CourtU.S. Court of Appeals — Seventh Circuit

John V. O'Connor, Robert DuMez, Cletus R. Willems, O'Connor & Willems, Kenosha, Wis., for plaintiff-appellee.

Edwin J. Hughes, Brian E. Buttler, Barbara A. Neider, Stafford, Rosenbaum, Rieser & Hansen, Madison, Wis., for defendant-appellant.

Before COFFEY, EASTERBROOK, and MANION, Circuit Judges.

EASTERBROOK, Circuit Judge.

Wisconsin enacted a statute protecting dealers from termination. Wisconsin Fair Dealership Law, Wis.Stat. ch. 135. Because many suppliers and franchisors have headquarters outside Wisconsin, litigation frequently meets the requirements of the diversity jurisdiction.
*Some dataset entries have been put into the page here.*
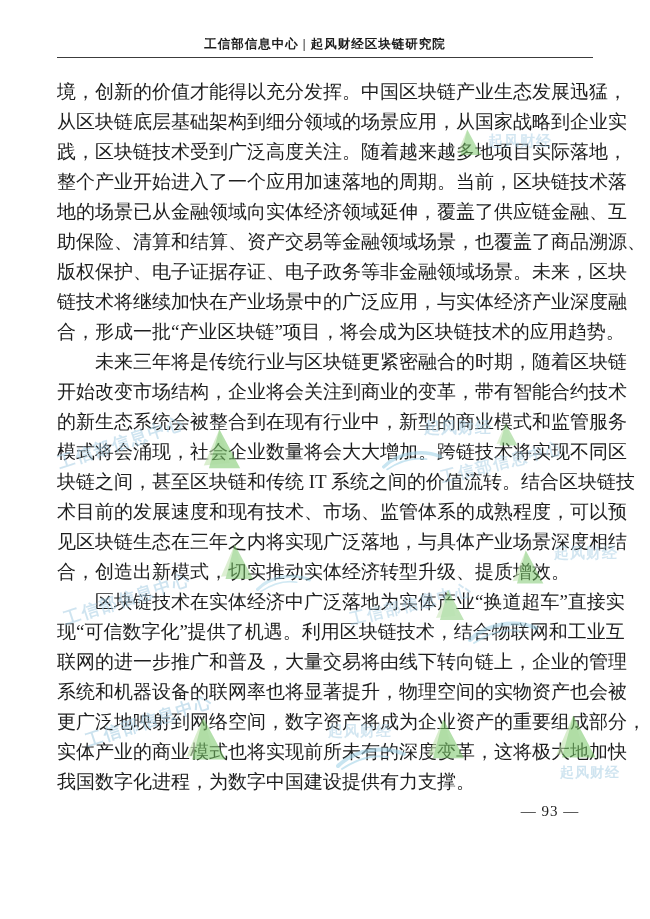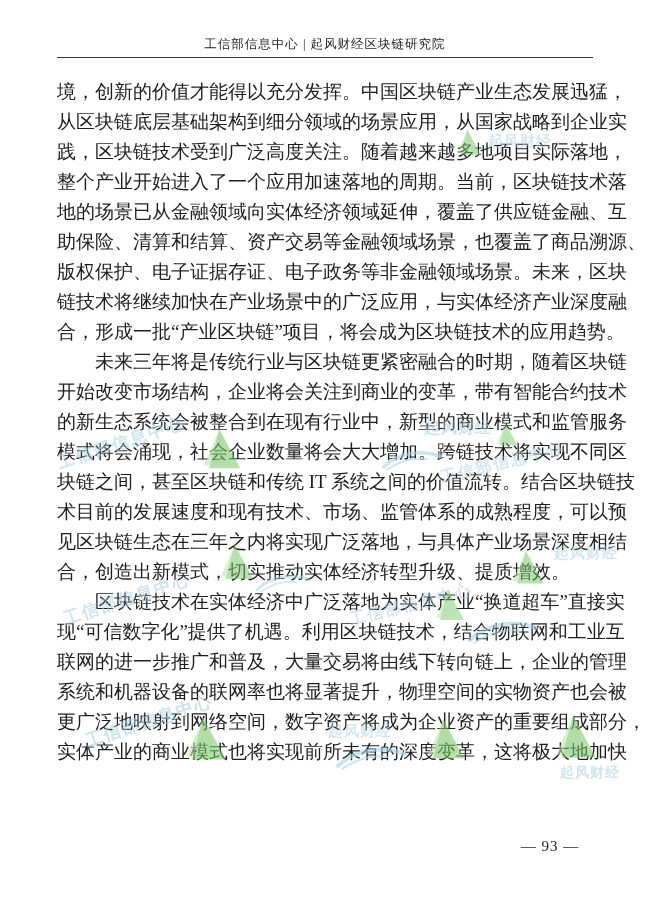--- a/index.html
+++ b/index.html
@@ -21,7 +21,7 @@
   }
   .doc-header .title{
     font-size:12.5px;
-    font-weight:normal;
+    font-weight:bold;
     color:#1c1c1c;
     letter-spacing:1px;
   }

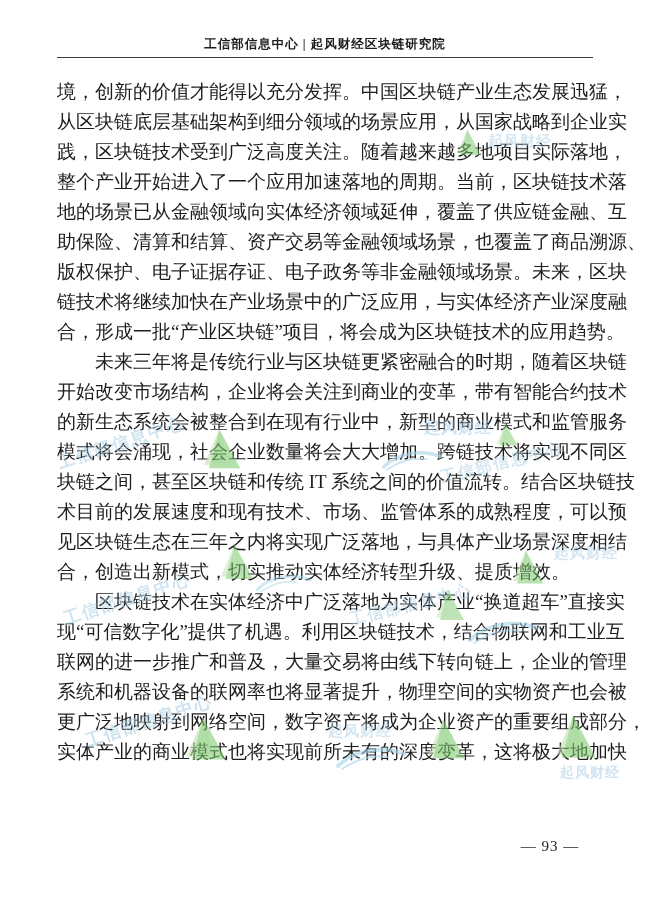--- a/index.html
+++ b/index.html
@@ -110,6 +110,7 @@
       <div class="line">系统和机器设备的联网率也将显著提升，物理空间的实物资产也会被</div>
       <div class="line">更广泛地映射到网络空间，数字资产将成为企业资产的重要组成部分，</div>
       <div class="line">实体产业的商业模式也将实现前所未有的深度变革，这将极大地加快</div>
+      <div class="line left">我国数字化进程，为数字中国建设提供有力支撑。</div>
     </div>
 
   <div class="page-number">— 93 —</div>

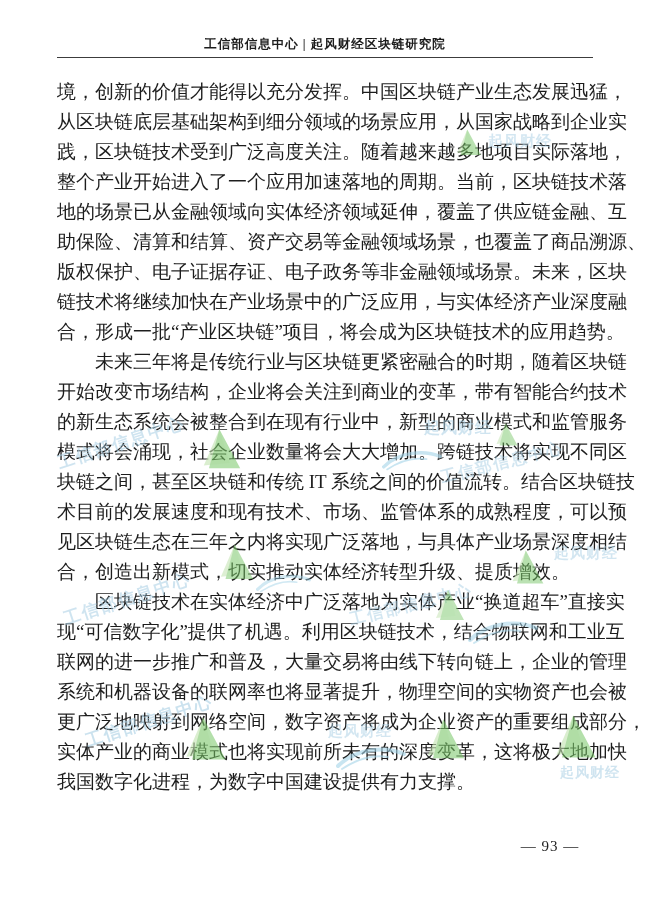--- a/index.html
+++ b/index.html
@@ -53,7 +53,6 @@
     font-size:15px;color:#222;
     text-align:center;
     letter-spacing:1px;
-    margin-top:35px;
   }
   
   .watermarks{

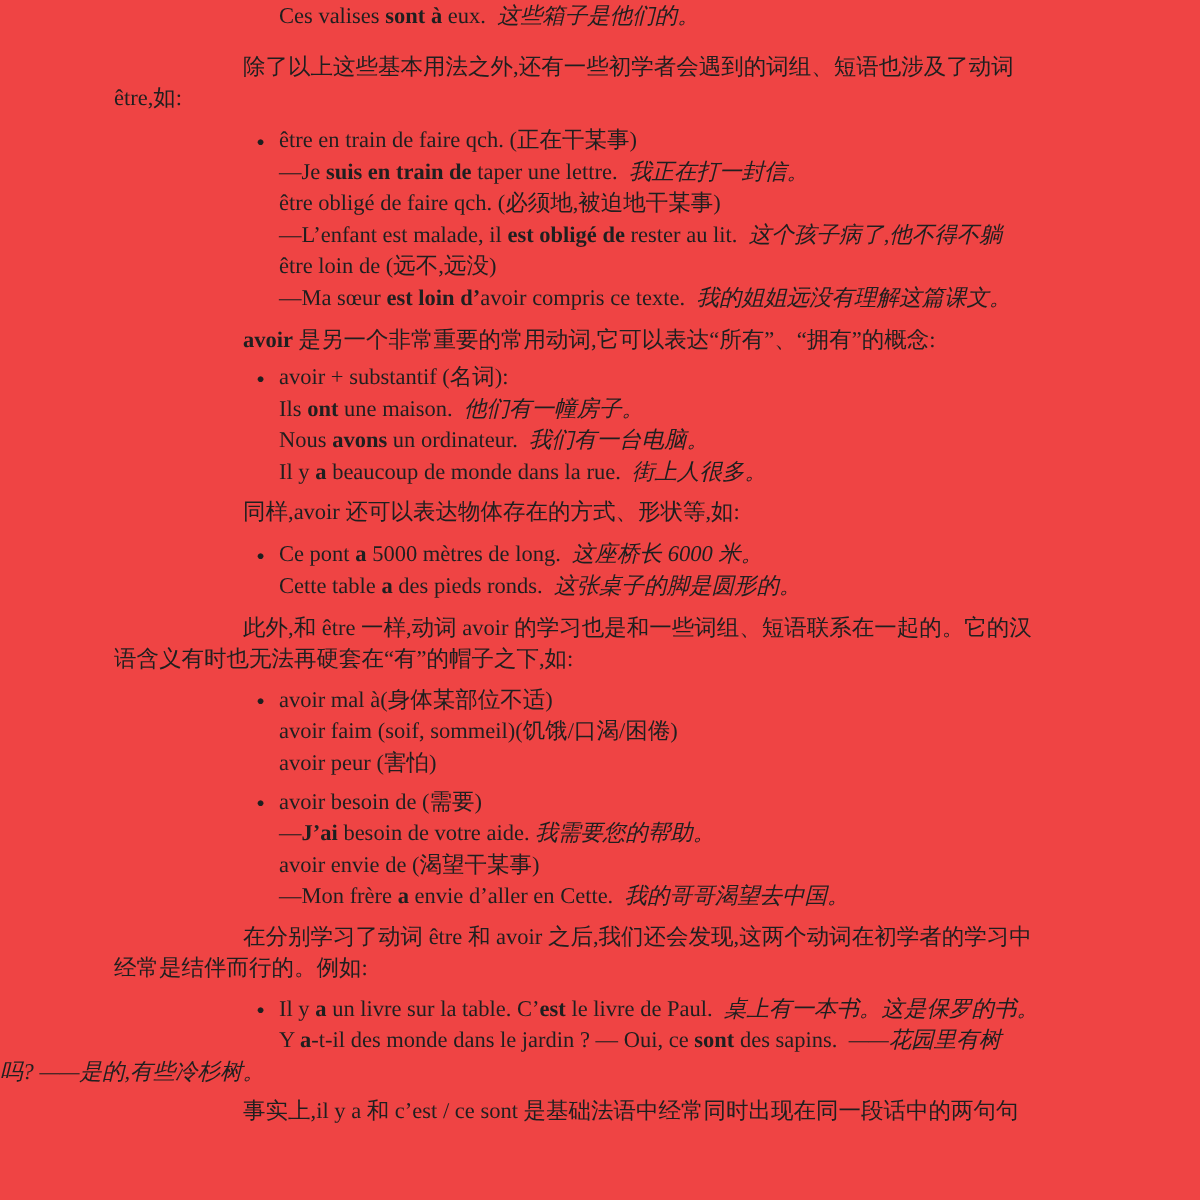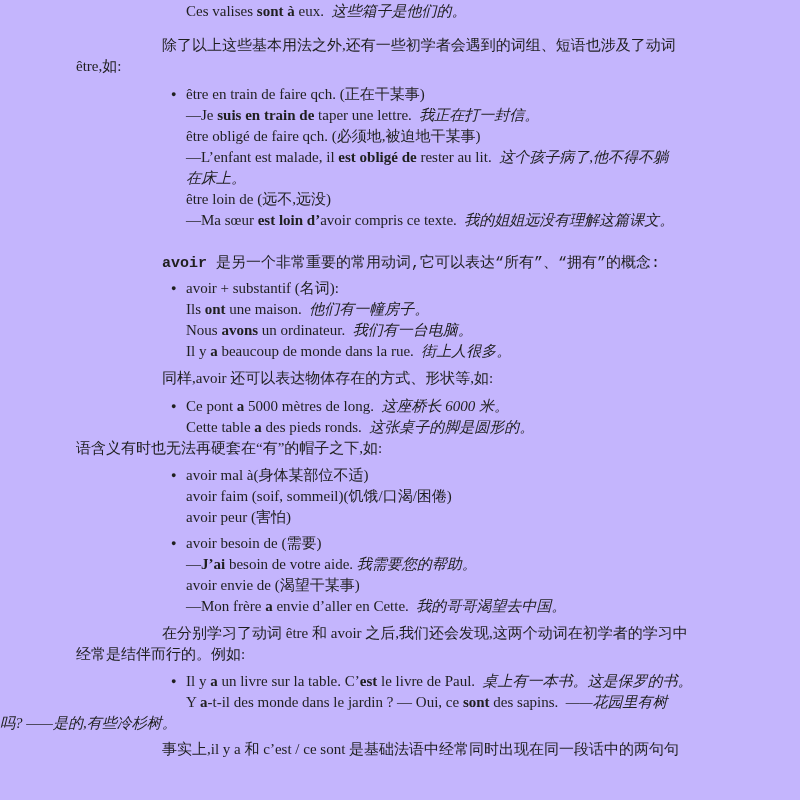--- a/index.html
+++ b/index.html
@@ -11,7 +11,7 @@
     position: relative;
     width: 800px;
     height: 800px;
-    background: #c4b5fd;
+    background: #ef4444;
     color: #1f1f1f;
     font-family: "Liberation Serif", "DejaVu Serif", serif;
     font-size: 15px;

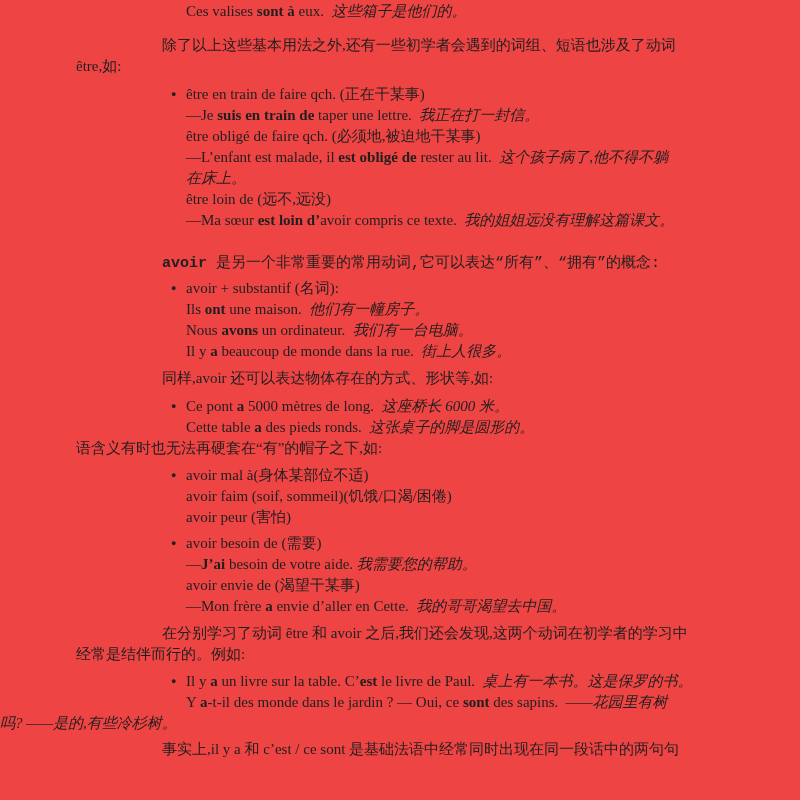--- a/index.html
+++ b/index.html
@@ -52,7 +52,6 @@
       <div class="l content"><span>—Je </span><span class="b">suis en train de</span><span> taper une lettre.  </span><span class="k">我正在打一封信。</span></div>
       <div class="l content"><span>être obligé de faire qch. (必须地,被迫地干某事)</span></div>
       <div class="l content"><span>—L’enfant est malade, il </span><span class="b">est obligé de</span><span> rester au lit.  </span><span class="k">这个孩子病了,他不得不躺</span></div>
-      <div class="l content"><span class="k">在床上。</span></div>
       <div class="l content"><span>être loin de (远不,远没)</span></div>
       <div class="l content"><span>—Ma sœur </span><span class="b">est loin d’</span><span>avoir compris ce texte.  </span><span class="k">我的姐姐远没有理解这篇课文。</span></div>
       <div class="l para" style="margin-top: 22px; font-family: Liberation Mono, monospace;"><span class="b">avoir</span><span> 是另一个非常重要的常用动词,它可以表达“所有”、“拥有”的概念:</span></div>

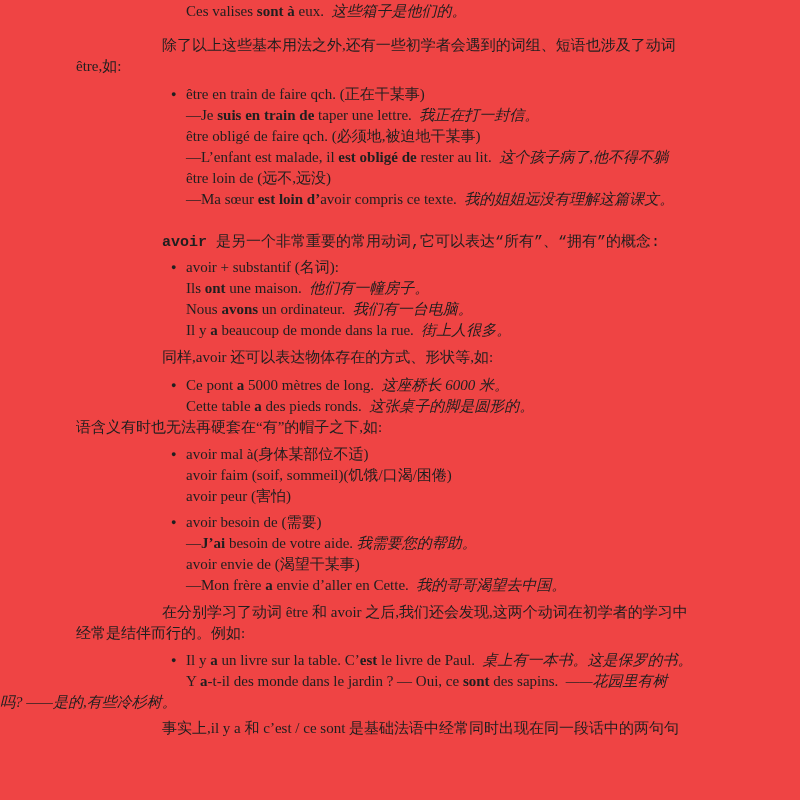--- a/index.html
+++ b/index.html
@@ -54,7 +54,7 @@
       <div class="l content"><span>—L’enfant est malade, il </span><span class="b">est obligé de</span><span> rester au lit.  </span><span class="k">这个孩子病了,他不得不躺</span></div>
       <div class="l content"><span>être loin de (远不,远没)</span></div>
       <div class="l content"><span>—Ma sœur </span><span class="b">est loin d’</span><span>avoir compris ce texte.  </span><span class="k">我的姐姐远没有理解这篇课文。</span></div>
-      <div class="l para" style="margin-top: 22px; font-family: Liberation Mono, monospace;"><span class="b">avoir</span><span> 是另一个非常重要的常用动词,它可以表达“所有”、“拥有”的概念:</span></div>
+      <div class="l para" style="margin-top: 7px;"><span class="b">avoir</span><span> 是另一个非常重要的常用动词,它可以表达“所有”、“拥有”的概念:</span></div>
       <div class="l bullet" style="margin-top: 4px;"><span class="dot">●</span><span>avoir + substantif (名词):</span></div>
       <div class="l content"><span>Ils </span><span class="b">ont</span><span> une maison.  </span><span class="k">他们有一幢房子。</span></div>
       <div class="l content"><span>Nous </span><span class="b">avons</span><span> un ordinateur.  </span><span class="k">我们有一台电脑。</span></div>

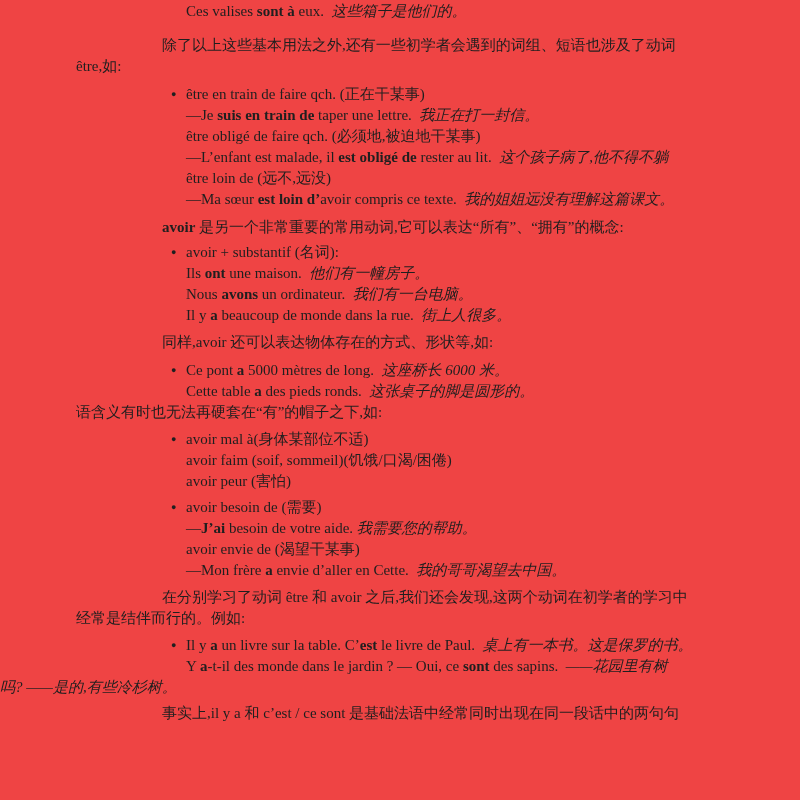--- a/index.html
+++ b/index.html
@@ -62,6 +62,7 @@
       <div class="l para" style="margin-top: 6px;"><span>同样,avoir 还可以表达物体存在的方式、形状等,如:</span></div>
       <div class="l bullet" style="margin-top: 7px;"><span class="dot">●</span><span>Ce pont </span><span class="b">a</span><span> 5000 mètres de long.  </span><span class="k">这座桥长 6000 米。</span></div>
       <div class="l content"><span>Cette table </span><span class="b">a</span><span> des pieds ronds.  </span><span class="k">这张桌子的脚是圆形的。</span></div>
+      <div class="l para" style="margin-top: 7px;"><span>此外,和 être 一样,动词 avoir 的学习也是和一些词组、短语联系在一起的。它的汉</span></div>
       <div class="l flush"><span>语含义有时也无法再硬套在“有”的帽子之下,如:</span></div>
       <div class="l bullet" style="margin-top: 6px;"><span class="dot">●</span><span>avoir mal à(身体某部位不适)</span></div>
       <div class="l content"><span>avoir faim (soif, sommeil)(饥饿/口渴/困倦)</span></div>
Franchisors apparently think the federal courts more attuned to their interests, while dealers prefer state courts. District judges in Wisconsin have been overrun by suits originally filed in state court and removed to federal court. This is one, filed by a liquor wholesaler that lost its right to distribute Jose Cuervo brand tequila sold by Heublein, a subsidiary of Grand Metropolitan PLC.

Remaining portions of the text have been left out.